A contactless and distributorless ignition system has been described, possessing many desirable qualities. The use of latching Hall effect devices allows for a simplified sensing arrangement and method of dwell control. By sensing the rotational position of the camshaft, a spark is provided to each cylinder only once during a cycle rather than twice, thereby relieving the system of an unnecessary burden. The system is essentially comprised of only four basic components, a non-ferrous adapter with two permanent magnets affixed to a camshaft which extends through a seal in the timing cover, a sensing module, and two identical firing modules. This modular design allows for easy removal and replacement of the components which may reduce the time and cost of repair. Further, because all high tension components are RF and EMI shielded by the firing module cover, individual shielding for many components is avoided and the wiring necessary for the system is reduced. Also, because the circuitry is well protected from outside elements and the firing modules and sensing module employ very simple, solid covers, the entire engine may be externally cleaned easily, without affecting the ignition system's operation.
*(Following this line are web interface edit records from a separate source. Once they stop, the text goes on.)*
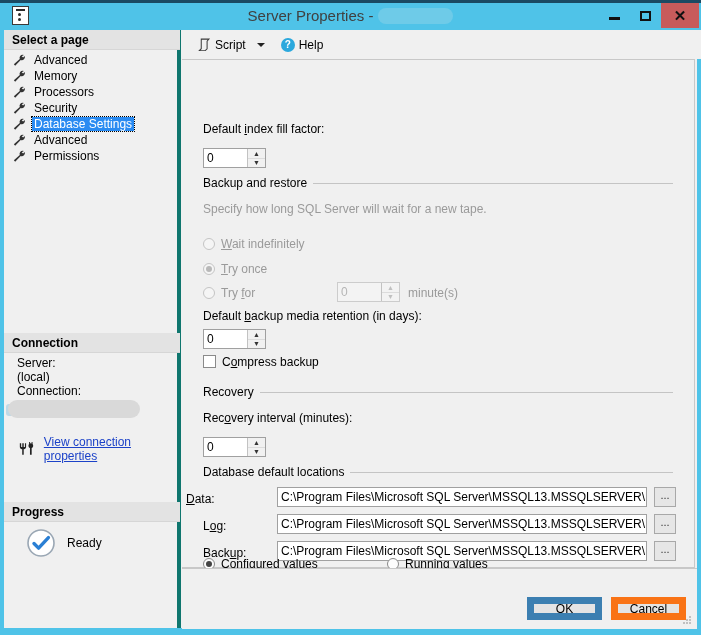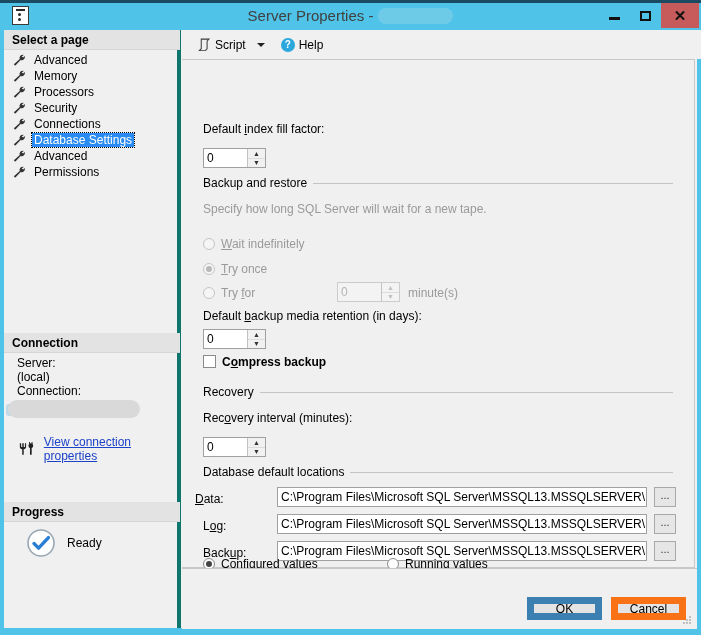--- a/index.html
+++ b/index.html
@@ -523,12 +523,6 @@
         <span class="lbl">Security</span>
       </div>
 
-      <div class="page-item">
-        <svg class="wrench" viewBox="0 0 14 13">
-          <path d="M10.5 0.8a3.4 3.4 0 0 0-3.2 4.6L0.9 11.2l1.4 1.4 6-6.2a3.4 3.4 0 0 0 4.4-4.3L10.9 3.9 9.4 2.4 11.8 1a3.5 3.5 0 0 0-1.3-.2z" fill="#333"></path>
-        </svg>
-        <span class="lbl">Connections</span>
-      </div>
 
       <div class="page-item selected">
         <svg class="wrench" viewBox="0 0 14 13">

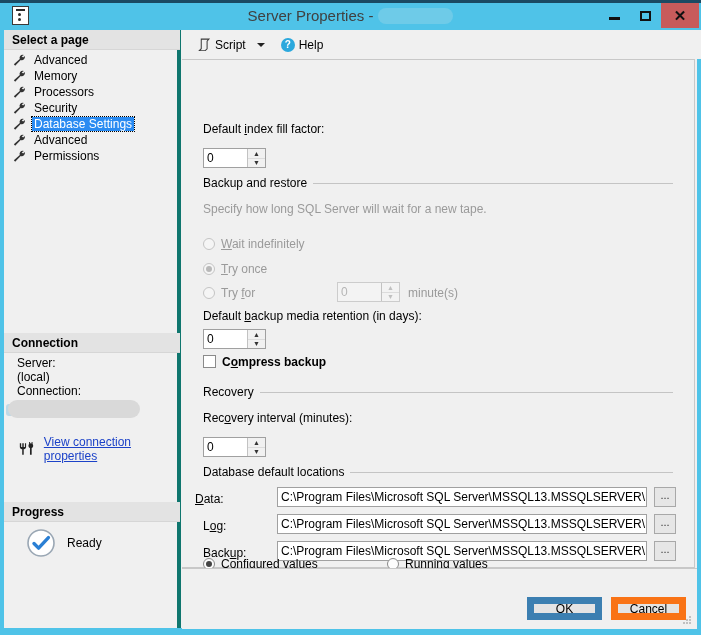--- a/index.html
+++ b/index.html
@@ -386,7 +386,6 @@
     align-items: flex-start;
     font-size: 12px;
     white-space: nowrap;
-    font-weight: bold;
   }
   .checkbox {
     width: 13px; height: 13px;

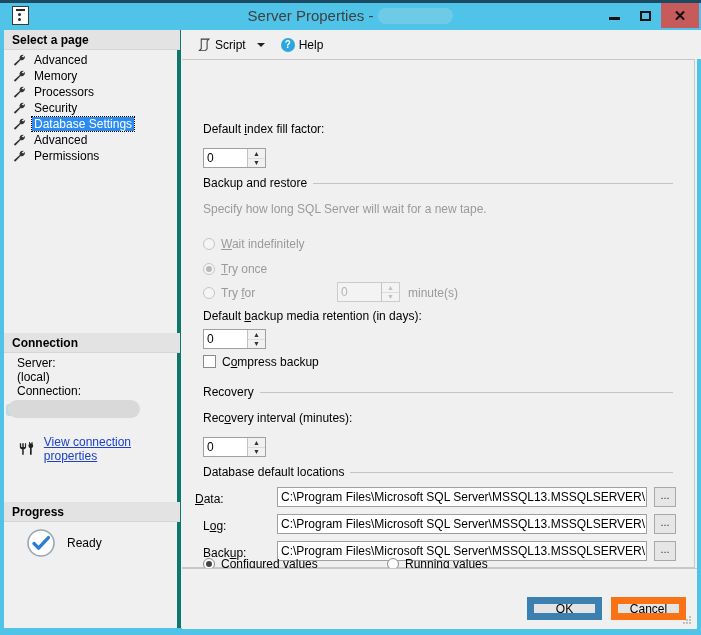--- a/index.html
+++ b/index.html
@@ -677,7 +677,7 @@
         <span class="rule" style="flex:1"></span>
       </div>
 
-      <div class="fld-label" style="left:13px; top:432px;text-align:right;">
+      <div class="fld-label" style="left:4px; top:432px;text-align:right;">
         <span><span class="acc">D</span>ata:</span>
       </div>
       <div class="path-input" style="left:95px; top:427px; width:370px;">C:\Program Files\Microsoft SQL Server\MSSQL13.MSSQLSERVER\MSSQL\</div>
Although the present invention has been fully described in connection with the preferred embodiment thereof with reference to the accompanying drawings, it is to be noted that various changes and modifications are apparent to those skilled in the art. Such changes and modifications are to be understood as included within the scope of the present invention as defined by the appended claims, unless they depart therefrom.
The invention will be further described in conjunction with the accompanying drawings, in which:
FIG. 1 is the front view of a four cylinder, four stroke internal combustion engine having an ignition system according to the invention;
FIG. 2 is a see-through view of a firing module cover showing the position of the firing circuit components therein according to the invention;
FIG. 3 is an expanded side view of the camshaft magnet adapter and sensing module according to the invention;
FIG. 4 is a front view of the camshaft magnet adapter and sensing module circuit board according to the invention;
FIG. 5 is a schematic of the Hall effect sensor circuit according to the invention; and
FIG. 6 is a functional electrical diagram of the complete sensing and firing elements for one cylinder according to the invention.